У станции Александровской довелось ему на арке на красной бязи прочесть надпись: «Долой гнусное самодержавие».

Передёрнуло плечи как ударом бича.

Чем ближе к Царскому, вся эта мерная укатывающая мрачность поездки стала претворяться и в Государе в тревогу. Что-то вдруг замутило его, что всё — не хорошо: не сам он едет, его везут, — и ещё туда ли?

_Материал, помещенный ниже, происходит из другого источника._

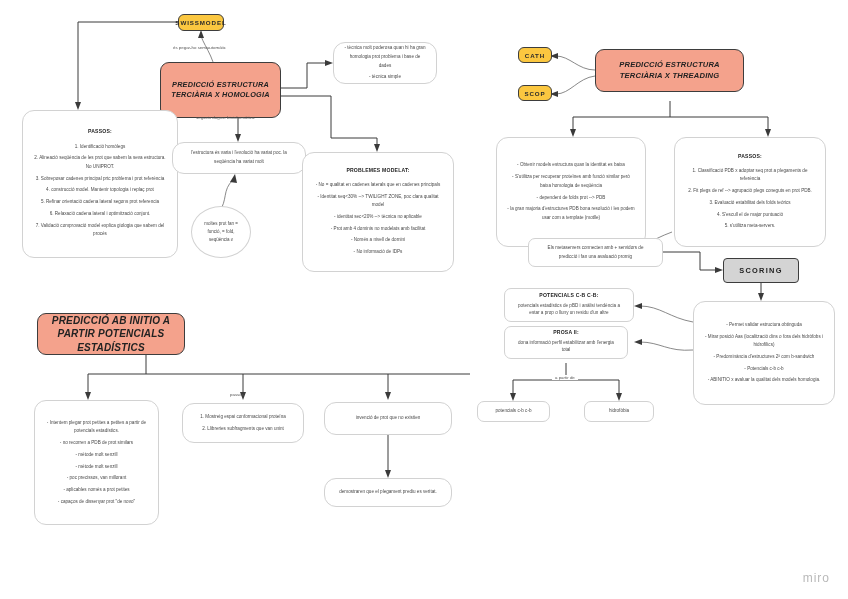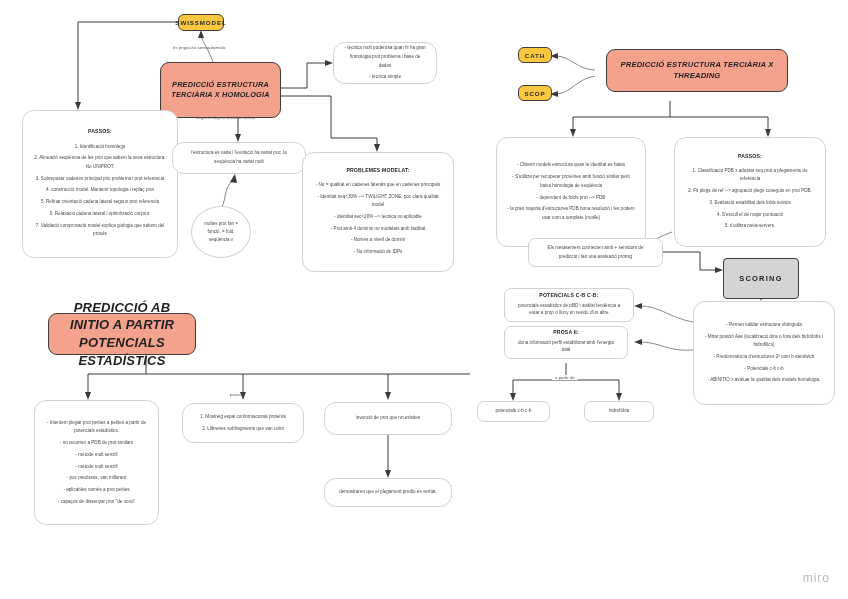--- a/index.html
+++ b/index.html
@@ -166,21 +166,21 @@
     <div class="ln">- Identitat seq&lt;30% --&gt; TWILIGHT ZONE, poc clara qualitat model</div>
     <div class="ln">- identitat sec&lt;20% --&gt; tècnica no aplicable</div>
     <div class="ln">- Prot amb 4 dominis no modelats amb facilitat</div>
     <div class="ln">- Només a nivell de domini</div>
     <div class="ln">- No informació de IDPs</div>
   </div>
 
   <div class="node yellow-card" style="left:518px;top:47px;width:34px;height:16px;">CATH</div>
   <div class="node yellow-card" style="left:518px;top:85px;width:34px;height:16px;">SCOP</div>
 
-  <div class="node title-card" style="left:595px;top:49px;width:182px;height:43px;font-size:7.6px;margin-left:11px;">PREDICCIÓ ESTRUCTURA TERCIÀRIA X THREADING</div>
+  <div class="node title-card" style="left:595px;top:49px;width:149px;height:43px;font-size:7.6px;">PREDICCIÓ ESTRUCTURA TERCIÀRIA X THREADING</div>
 
   <div class="node note" style="left:496px;top:137px;width:150px;height:110px;">
     <div class="ln">- Obtenir models estructura quan la identitat es baixa</div>
     <div class="ln">- S'utilitza per recuperar proteïnes amb funció similar però baixa homologia de seqüència</div>
     <div class="ln">- dependent de folds prot --&gt; PDB</div>
     <div class="ln">- la gran majoria d'estructures PDB bona resolució i les podem usar com a template (motlle)</div>
   </div>
 
   <div class="node note" style="left:674px;top:137px;width:152px;height:110px;">
     <div class="hd">PASSOS:</div>
@@ -188,21 +188,21 @@
     <div class="ln">2. Fit plegs de ref --&gt; agrupació plegs coneguts en prot PDB.</div>
     <div class="ln">3. Evaluació estabilitat dels folds teòrics</div>
     <div class="ln">4. S'escull el de major puntuació</div>
     <div class="ln">5. s'utilitza meta-servers.</div>
   </div>
 
   <div class="node note sq" style="left:528px;top:238px;width:135px;height:29px;">
     <div class="ln">Els metaservers connecten amb + servidors de predicció i fan una avaluació promig</div>
   </div>
 
-  <div class="node grey-card" style="left:723px;top:258px;width:76px;height:41px;">SCORING</div>
+  <div class="node grey-card" style="left:723px;top:258px;width:76px;height:25px;">SCORING</div>
 
   <div class="node note" style="left:693px;top:301px;width:142px;height:104px;">
     <div class="ln">- Permet validar estructura obtinguda</div>
     <div class="ln">- Mirar posició Aas (localització dins o fora dels hidròfobs i hidrofílics)</div>
     <div class="ln">- Predominància d'estructures 2ª com b-sandwich</div>
     <div class="ln">- Potencials c-b c-b</div>
     <div class="ln">- ABINITIO x avaluar la qualitat dels models homologia.</div>
   </div>
 
   <div class="node note sq tight" style="left:504px;top:288px;width:130px;height:34px;">
@@ -217,21 +217,21 @@
 
   <div class="elabel" style="left:552px;top:375px;background:#fff;padding:0 3px;">a partir de</div>
 
   <div class="node note sq" style="left:477px;top:401px;width:73px;height:21px;">
     <div class="ln">potencials c-b c-b</div>
   </div>
   <div class="node note sq" style="left:584px;top:401px;width:70px;height:21px;">
     <div class="ln">hidrofòbia</div>
   </div>
 
-  <div class="node title-card" style="left:48px;top:313px;width:148px;height:42px;font-size:13px;">PREDICCIÓ AB INITIO A PARTIR POTENCIALS ESTADÍSTICS</div>
+  <div class="node title-card" style="left:37px;top:313px;width:148px;height:42px;font-size:10px;">PREDICCIÓ AB INITIO A PARTIR POTENCIALS ESTADÍSTICS</div>
 
   <div class="elabel" style="left:230px;top:392px;">passos</div>
 
   <div class="node note" style="left:34px;top:400px;width:125px;height:125px;">
     <div class="ln">- Intentem plegar prot petites a petites a partir de potencials estadístics.</div>
     <div class="ln">- no recorren a PDB de prot similars</div>
     <div class="ln">- mètode molt senzill</div>
     <div class="ln">- mètode molt senzill</div>
     <div class="ln">- poc precissos, van millorant</div>
     <div class="ln">- aplicables només a prot petites</div>

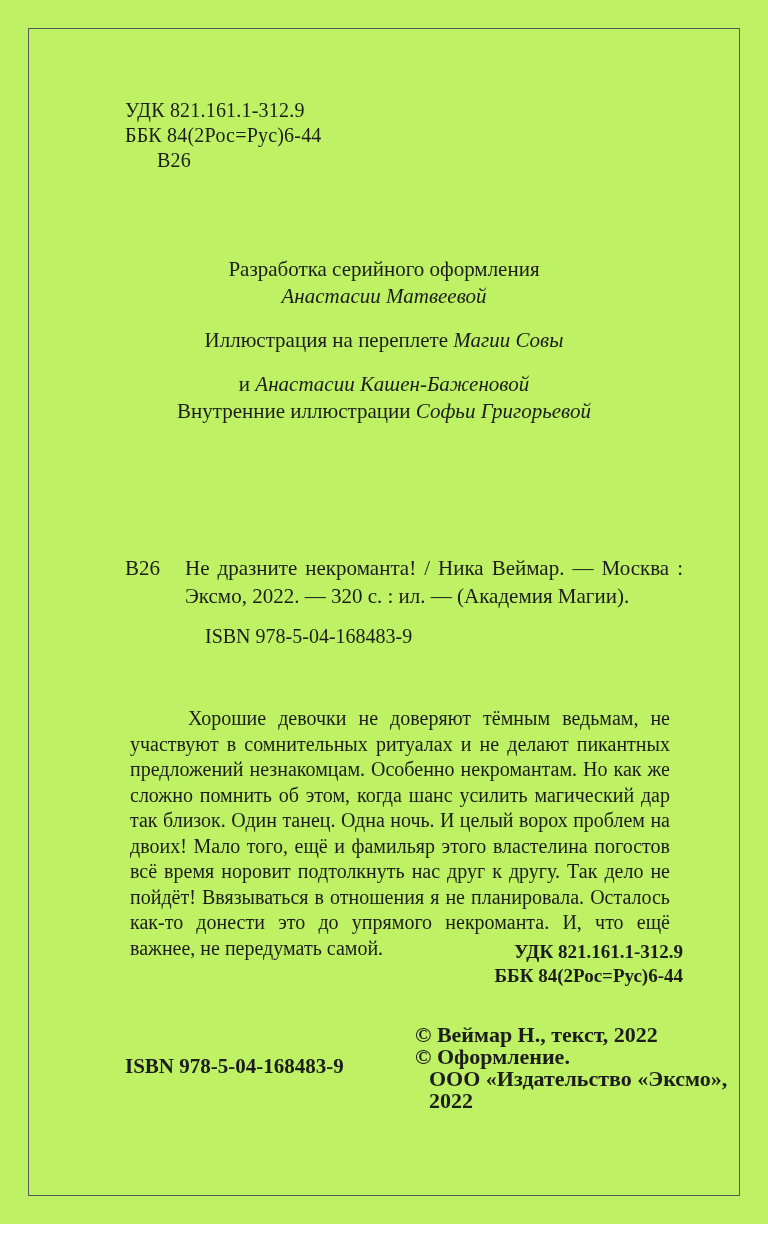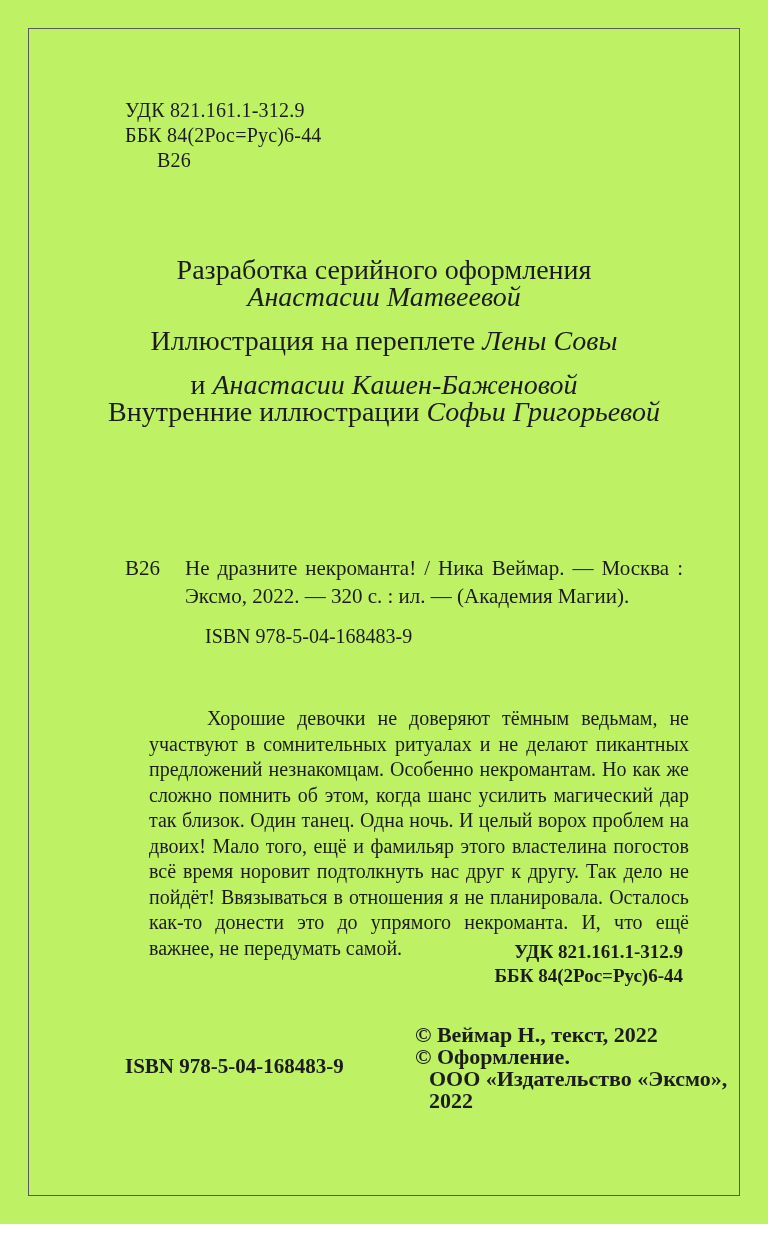--- a/index.html
+++ b/index.html
@@ -29,21 +29,21 @@
   }
   .top-block .code { padding-left: 32px; }
 
   
   .credits {
     position: absolute;
     left: 0;
     right: 0;
     top: 256px;
     text-align: center;
-    font-size: 28px;
+    font-size: 21px;
     line-height: 27px;
   }
   .credits .gap { height: 17px; }
   .italic { font-style: italic; }
 
   
   .catalog {
     position: absolute;
     left: 125px;
     top: 554px;
@@ -53,21 +53,21 @@
   }
   .catalog .author { margin-left: 60px; font-weight: bold; }
   .catalog .entry { position: relative; }
   .catalog .entry .card-code { position: absolute; left: 0; top: 0; }
   .catalog .entry .desc { display: block; margin-left: 60px; text-align: justify; }
   .catalog .isbn-line { margin-left: 80px; margin-top: 12px; font-size: 20px; }
 
   
   .annotation {
     position: absolute;
-    left: 149px;
+    left: 130px;
     top: 706px;
     width: 540px;
     font-size: 20px;
     line-height: 25.5px;
     text-align: justify;
     text-indent: 58px;
   }
 
   
   .codes-right {
@@ -107,21 +107,21 @@
   <div class="top-block">
     <div>УДК 821.161.1-312.9</div>
     <div>ББК 84(2Рос=Рус)6-44</div>
     <div class="code">В26</div>
   </div>
 
   <div class="credits">
     <div>Разработка серийного оформления</div>
     <div class="italic">Анастасии Матвеевой</div>
     <div class="gap"></div>
-    <div><span>Иллюстрация на переплете </span><span class="italic">Лены Совы</span></div>
+    <div><span>Иллюстрация на переплете </span><span class="italic">Магии Совы</span></div>
     <div class="gap"></div>
     <div><span>и </span><span class="italic">Анастасии Кашен-Баженовой</span></div>
     <div><span>Внутренние иллюстрации </span><span class="italic">Софьи Григорьевой</span></div>
   </div>
 
   <div class="catalog">
     <div class="entry">
       <span class="card-code">В26</span>
       <span class="desc">Не дразните некроманта! / Ника Веймар. — Москва : Эксмо, 2022. — 320 с. : ил. — (Академия Магии).</span>
     </div>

И ещё допустят ли до Аликс?

Неиспытанное состояние: безвластия в собственной судьбе.

А в последние полчаса надо было наконец и прощаться — со всей поездной прислугой (Николай пошёл в их вагон), с высшим служебным персоналом поезда.

Затем — и с салоном своим, где отрёкся он неделю назад.

И — со служебным своим кабинетом.

И — со спальней своей, в иконах.

Он смахивал слезинки.

Вот подошёл поезд и к царскому павильону — маленькой царской станции в стиле весёлого русского шатра, в стороне от общей станции и на отдельной ветке.

Погода была — притуманенное, незадёрнуюе солнце.

Никто не созван был ждать такого зрелища — приезда царя. Да раньше сюда и не допускали посторонних. Сейчас кой-какая молчаливая публика собиралась, но мало, — немногие в штатском, да любопытные солдаты без оружия, но с красными наколками и плохо подпоясанные, десятка два. Из дворца никто не приехал для встречи, а приезжали всегда. Самые старшие встречающие были — два полковника да железнодорожные чины.